Enfin, si le fort mécontentement qui se développe dans la population et sa polarisation contre Sarkozy (effet boomerang de tout pouvoir personnel) ne suffit pas par lui-même à changer le rapport de force entre les classes, il est évidemment un terreau favorable au progrès d’un état d’esprit combatif. Il fissure en effet le consensus « démocratique » qui avait entouré l’élection démagogique du président au suffrage universel et affaiblit ainsi la « légitimité » du pouvoir. De plus, il provoque des tensions dans la bourgeoisie, comme en témoignent le front commun Villepin-Bayrou-Royal contre les méthodes présidentielles, les protestations plus ou moins timides des élus locaux de l’UMP à la veille des élections ou encore la fronde d’une partie des magistrats eux-mêmes (en raison de la suppression de nombreux tribunaux et de l’autoritarisme dont fait preuve le très réactionnaire Sarkozy, même à l’encontre du sacro-saint Conseil constitutionnel).

L’ensemble de ces ingrédients prépare sans aucun doute une situation de conflictualité sociale et démocratique assez vive. Cependant, cette situation objective ne suffit pas à fonder un espoir de victoires prochaines de la lutte de classe si l’avant-garde de la classe ouvrière, les travailleurs et les jeunes combatifs, ne parviennent pas à surmonter l’obstacle majeur que constitue la politique des directions syndicales et des réformistes. C’est pourquoi la tâche prioritaire est de combattre immédiatement contre cette politique pour imposer un…

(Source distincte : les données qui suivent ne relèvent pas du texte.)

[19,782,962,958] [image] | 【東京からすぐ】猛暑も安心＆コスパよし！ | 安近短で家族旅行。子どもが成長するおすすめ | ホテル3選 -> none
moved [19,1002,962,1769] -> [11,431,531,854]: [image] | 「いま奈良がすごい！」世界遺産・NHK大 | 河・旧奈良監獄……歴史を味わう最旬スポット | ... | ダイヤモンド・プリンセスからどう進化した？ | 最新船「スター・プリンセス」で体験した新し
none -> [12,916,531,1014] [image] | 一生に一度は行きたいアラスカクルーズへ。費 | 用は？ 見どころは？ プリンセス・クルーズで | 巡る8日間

Front unique ouvrier sur la base d’un plan de mobilisation générale des travailleurs et des jeunes !

Un tel plan doit se concentrer sur les revendications unifiantes de la classe ouvrière et proposer à la réflexion des syndiqués et des travailleurs les méthodes efficaces de la lutte de classe :

Pour imposer ce plan de mobilisation générale, tous les militants de lutte de classe, les travailleurs et jeunes combatifs ne peuvent compter que sur eux-mêmes et leur coordination, en en discutant au quotidien dans leurs entreprises et leurs établissements, en prenant l’initiative de réunions, etc. Mais pour cela, il est tout particulièrement urgent d’avancer dans la nécessaire reconstruction du syndicalisme de classe et de masse.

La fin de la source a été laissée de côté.